§ **Instructions for the task**
Print the listing below exactly, images excluded.

§ **Data records**

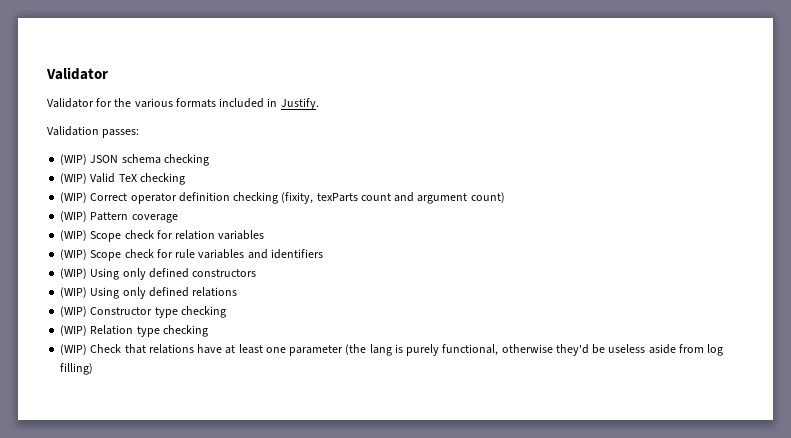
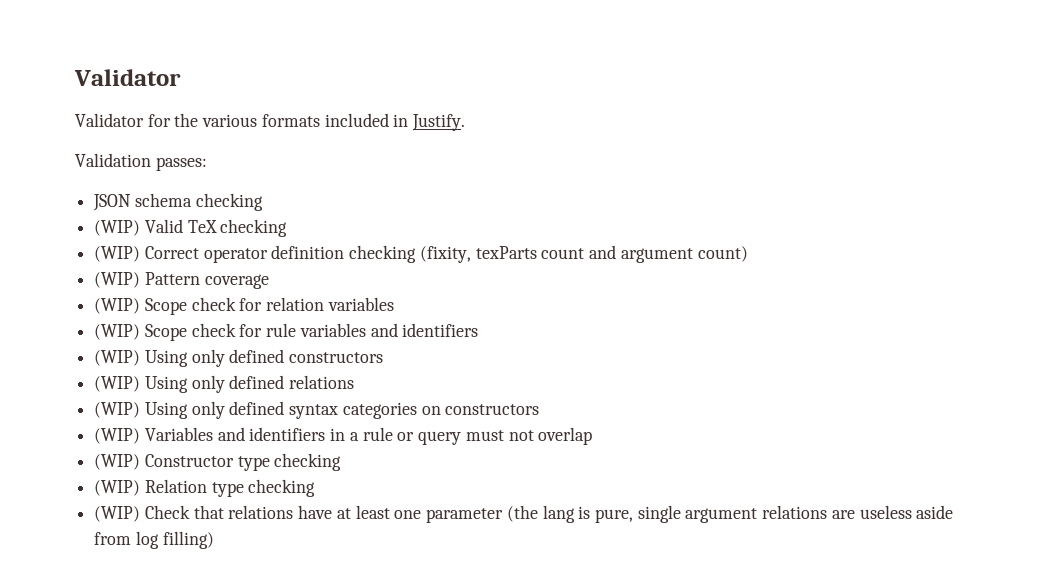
- (WIP) JSON schema checking
+ JSON schema checking
+ (WIP) Using only defined syntax categories on constructors
+ (WIP) Variables and identifiers in a rule or query must not overlap
- (WIP) Check that relations have at least one parameter (the lang is purely functional, otherwise they'd be useless aside from log filling)
+ (WIP) Check that relations have at least one parameter (the lang is pure, single argument relations are useless aside from log filling)

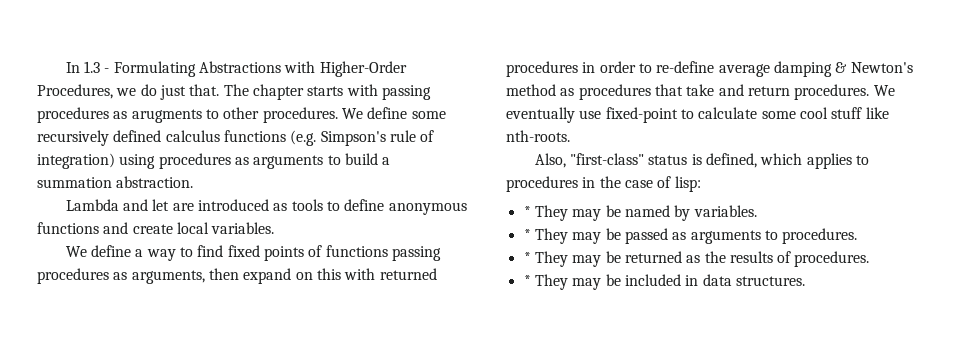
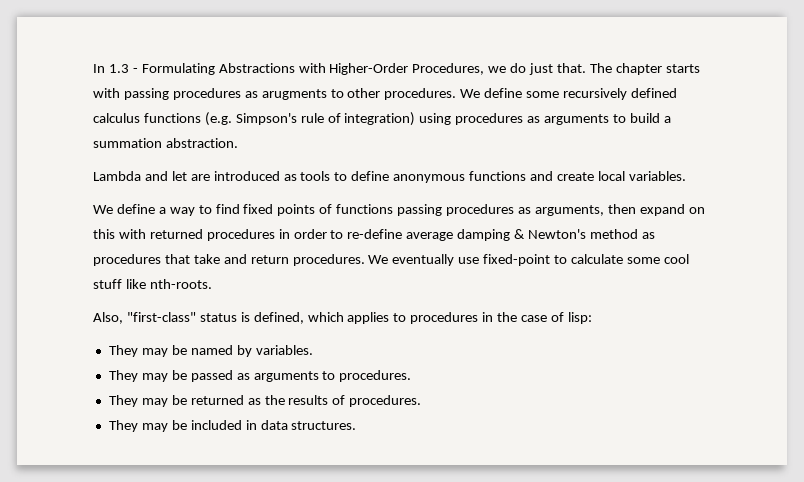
- * They may be named by variables.
+ They may be named by variables.
- * They may be passed as arguments to procedures.
+ They may be passed as arguments to procedures.
- * They may be returned as the results of procedures.
+ They may be returned as the results of procedures.
- * They may be included in data structures.
+ They may be included in data structures.

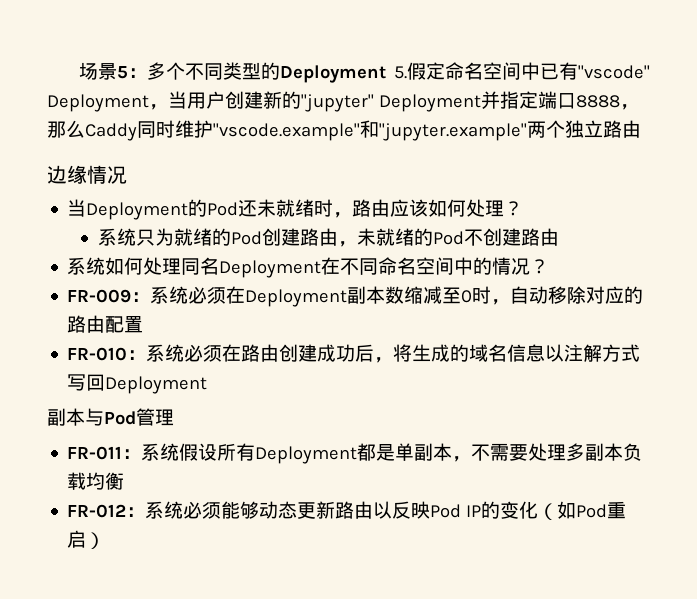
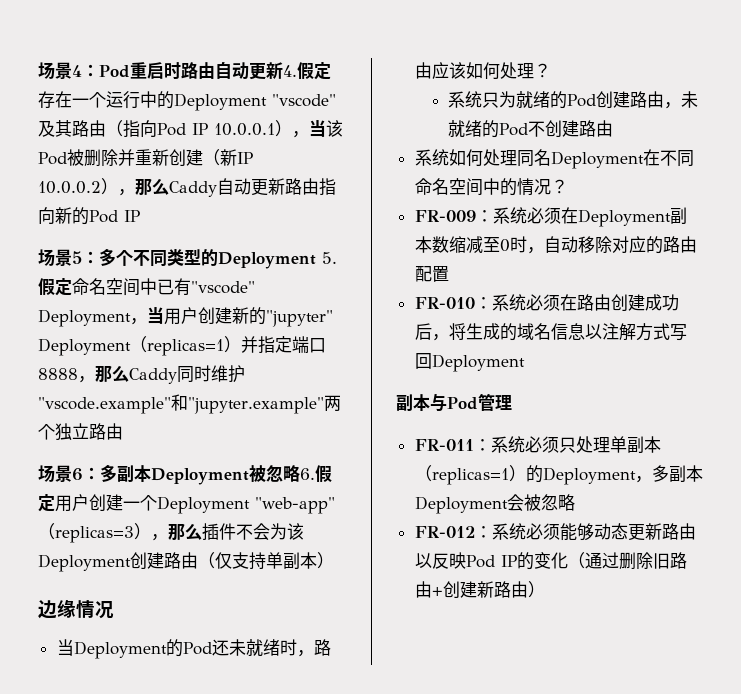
- 场景5：多个不同类型的Deployment 5.假定命名空间中已有"vscode" Deployment，当用户创建新的"jupyter" Deployment并指定端口8888，那么Caddy同时维护"vscode.example"和"jupyter.example"两个独立路由
+ 场景4：Pod重启时路由自动更新4.假定存在一个运行中的Deployment "vscode"及其路由（指向Pod IP 10.0.0.1），当该Pod被删除并重新创建（新IP 10.0.0.2），那么Caddy自动更新路由指向新的Pod IP
+ 场景5：多个不同类型的Deployment 5.假定命名空间中已有"vscode" Deployment，当用户创建新的"jupyter" Deployment（replicas=1）并指定端口8888，那么Caddy同时维护"vscode.example"和"jupyter.example"两个独立路由
+ 场景6：多副本Deployment被忽略6.假定用户创建一个Deployment "web-app"（replicas=3），那么插件不会为该Deployment创建路由（仅支持单副本）
- FR-011：系统假设所有Deployment都是单副本，不需要处理多副本负载均衡
+ FR-011：系统必须只处理单副本（replicas=1）的Deployment，多副本Deployment会被忽略
- FR-012：系统必须能够动态更新路由以反映Pod IP的变化（如Pod重启）
+ FR-012：系统必须能够动态更新路由以反映Pod IP的变化（通过删除旧路由+创建新路由）

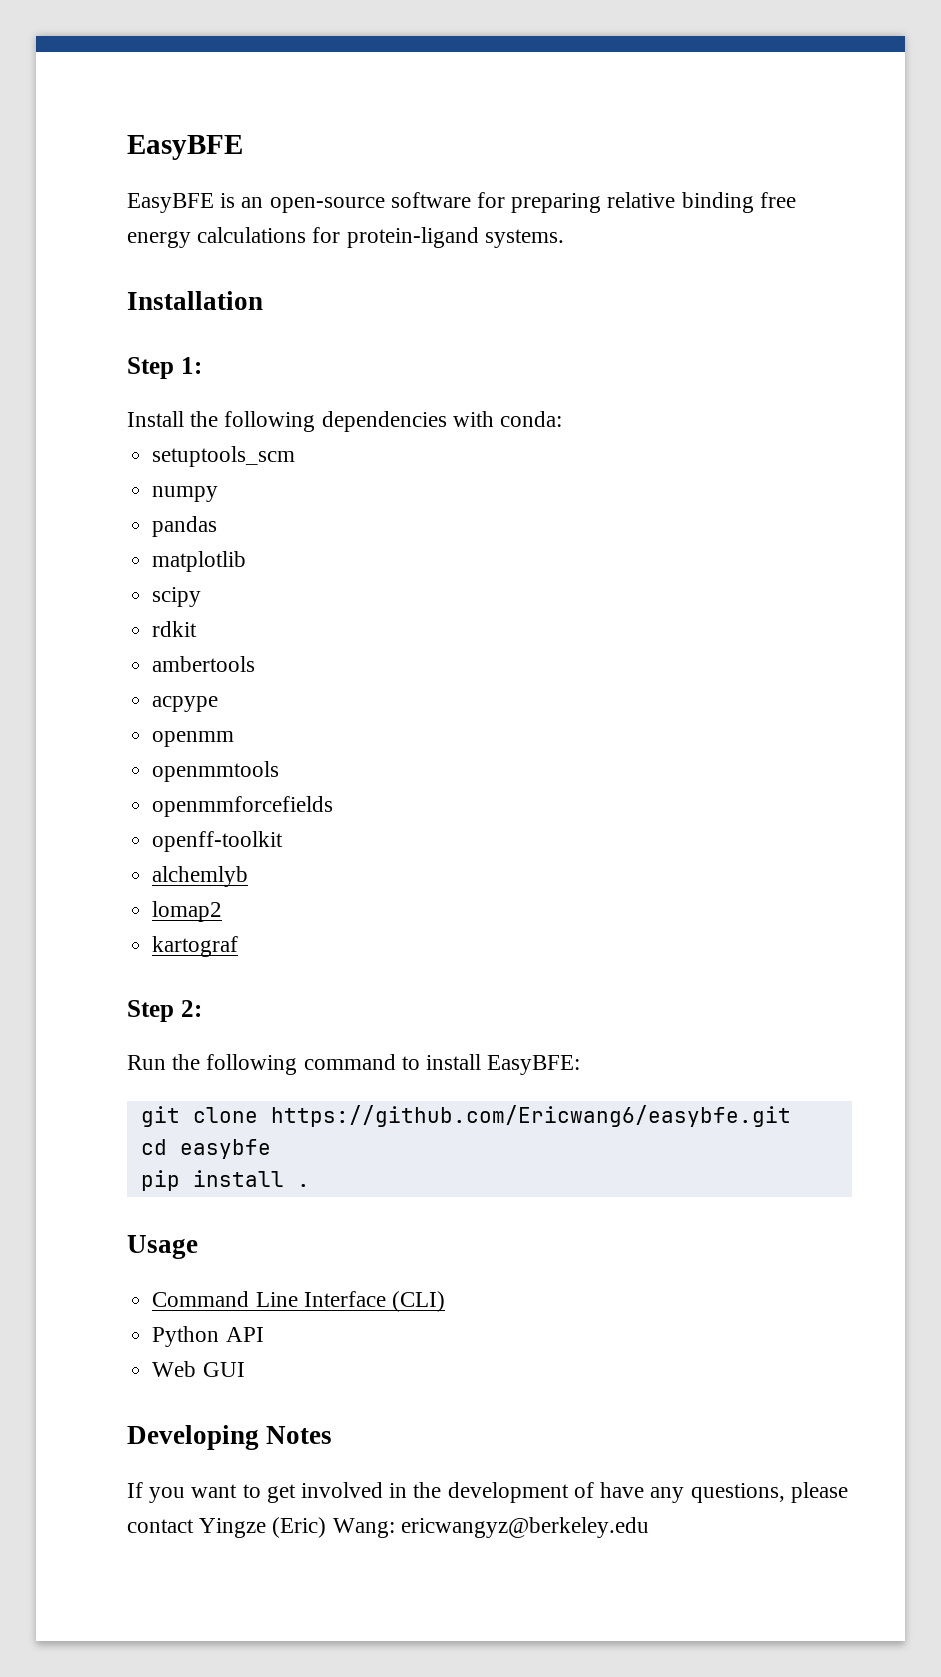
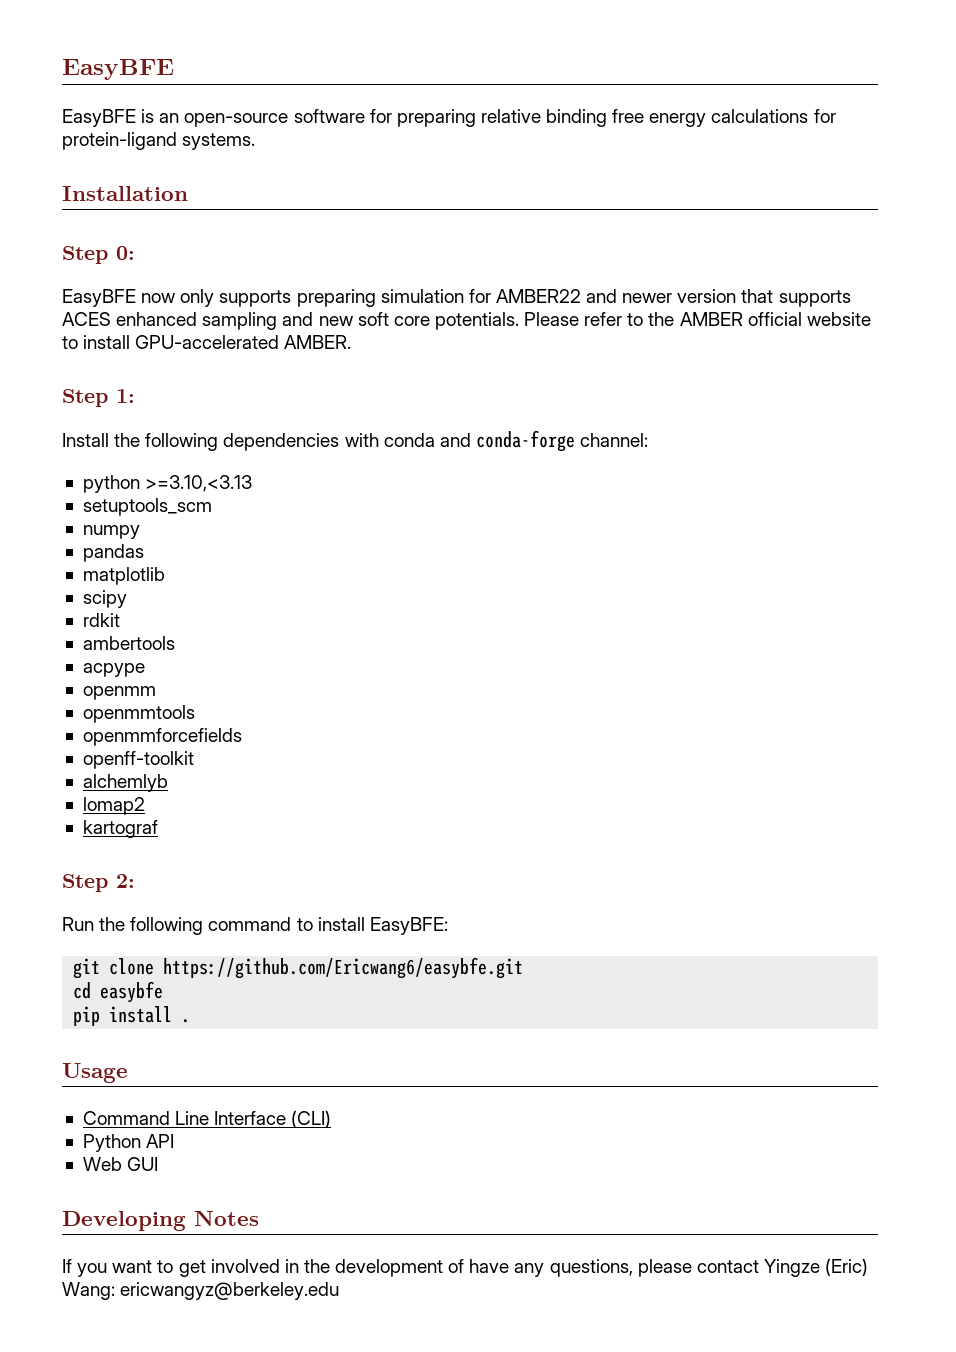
+ Step 0:
+ EasyBFE now only supports preparing simulation for AMBER22 and newer version that supports ACES enhanced sampling and new soft core potentials. Please refer to the AMBER official website to install GPU-accelerated AMBER.
- Install the following dependencies with conda:
+ Install the following dependencies with conda and conda-forge channel:
+ python >=3.10,<3.13

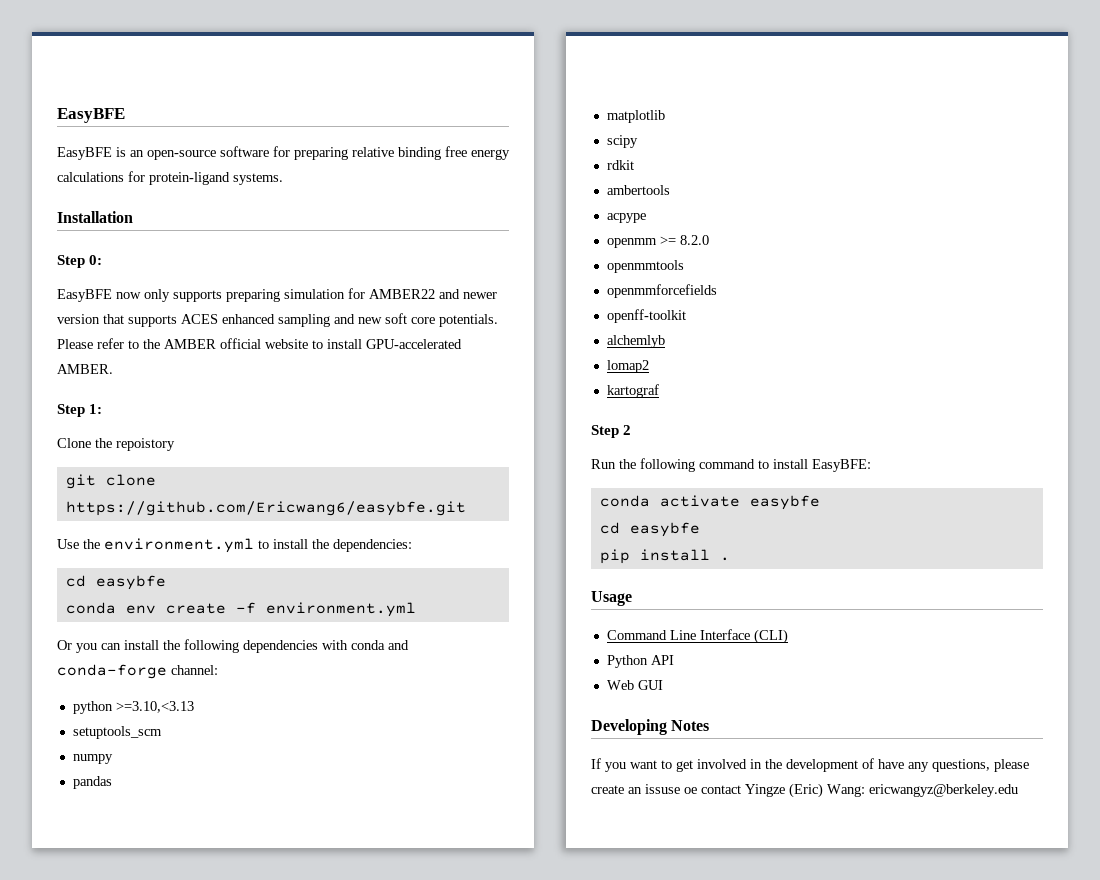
- Install the following dependencies with conda and conda-forge channel:
+ Clone the repoistory
+ git clone https://github.com/Ericwang6/easybfe.git
+ Use the environment.yml to install the dependencies:
+ cd easybfe
+ conda env create -f environment.yml
+ Or you can install the following dependencies with conda and conda-forge channel:
- openmm
+ openmm >= 8.2.0
- Step 2:
+ Step 2
- git clone https://github.com/Ericwang6/easybfe.git
+ conda activate easybfe
- If you want to get involved in the development of have any questions, please contact Yingze (Eric) Wang: ericwangyz@berkeley.edu
+ If you want to get involved in the development of have any questions, please create an issuse oe contact Yingze (Eric) Wang: ericwangyz@berkeley.edu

§ **Reply**
- (WIP) JSON schema checking
+ JSON schema checking
+ (WIP) Using only defined syntax categories on constructors
+ (WIP) Variables and identifiers in a rule or query must not overlap
- (WIP) Check that relations have at least one parameter (the lang is purely functional, otherwise they'd be useless aside from log filling)
+ (WIP) Check that relations have at least one parameter (the lang is pure, single argument relations are useless aside from log filling)

- * They may be named by variables.
+ They may be named by variables.
- * They may be passed as arguments to procedures.
+ They may be passed as arguments to procedures.
- * They may be returned as the results of procedures.
+ They may be returned as the results of procedures.
- * They may be included in data structures.
+ They may be included in data structures.

- 场景5：多个不同类型的Deployment 5.假定命名空间中已有"vscode" Deployment，当用户创建新的"jupyter" Deployment并指定端口8888，那么Caddy同时维护"vscode.example"和"jupyter.example"两个独立路由
+ 场景4：Pod重启时路由自动更新4.假定存在一个运行中的Deployment "vscode"及其路由（指向Pod IP 10.0.0.1），当该Pod被删除并重新创建（新IP 10.0.0.2），那么Caddy自动更新路由指向新的Pod IP
+ 场景5：多个不同类型的Deployment 5.假定命名空间中已有"vscode" Deployment，当用户创建新的"jupyter" Deployment（replicas=1）并指定端口8888，那么Caddy同时维护"vscode.example"和"jupyter.example"两个独立路由
+ 场景6：多副本Deployment被忽略6.假定用户创建一个Deployment "web-app"（replicas=3），那么插件不会为该Deployment创建路由（仅支持单副本）
- FR-011：系统假设所有Deployment都是单副本，不需要处理多副本负载均衡
+ FR-011：系统必须只处理单副本（replicas=1）的Deployment，多副本Deployment会被忽略
- FR-012：系统必须能够动态更新路由以反映Pod IP的变化（如Pod重启）
+ FR-012：系统必须能够动态更新路由以反映Pod IP的变化（通过删除旧路由+创建新路由）

+ Step 0:
+ EasyBFE now only supports preparing simulation for AMBER22 and newer version that supports ACES enhanced sampling and new soft core potentials. Please refer to the AMBER official website to install GPU-accelerated AMBER.
- Install the following dependencies with conda:
+ Install the following dependencies with conda and conda-forge channel:
+ python >=3.10,<3.13

- Install the following dependencies with conda and conda-forge channel:
+ Clone the repoistory
+ git clone https://github.com/Ericwang6/easybfe.git
+ Use the environment.yml to install the dependencies:
+ cd easybfe
+ conda env create -f environment.yml
+ Or you can install the following dependencies with conda and conda-forge channel:
- openmm
+ openmm >= 8.2.0
- Step 2:
+ Step 2
- git clone https://github.com/Ericwang6/easybfe.git
+ conda activate easybfe
- If you want to get involved in the development of have any questions, please contact Yingze (Eric) Wang: ericwangyz@berkeley.edu
+ If you want to get involved in the development of have any questions, please create an issuse oe contact Yingze (Eric) Wang: ericwangyz@berkeley.edu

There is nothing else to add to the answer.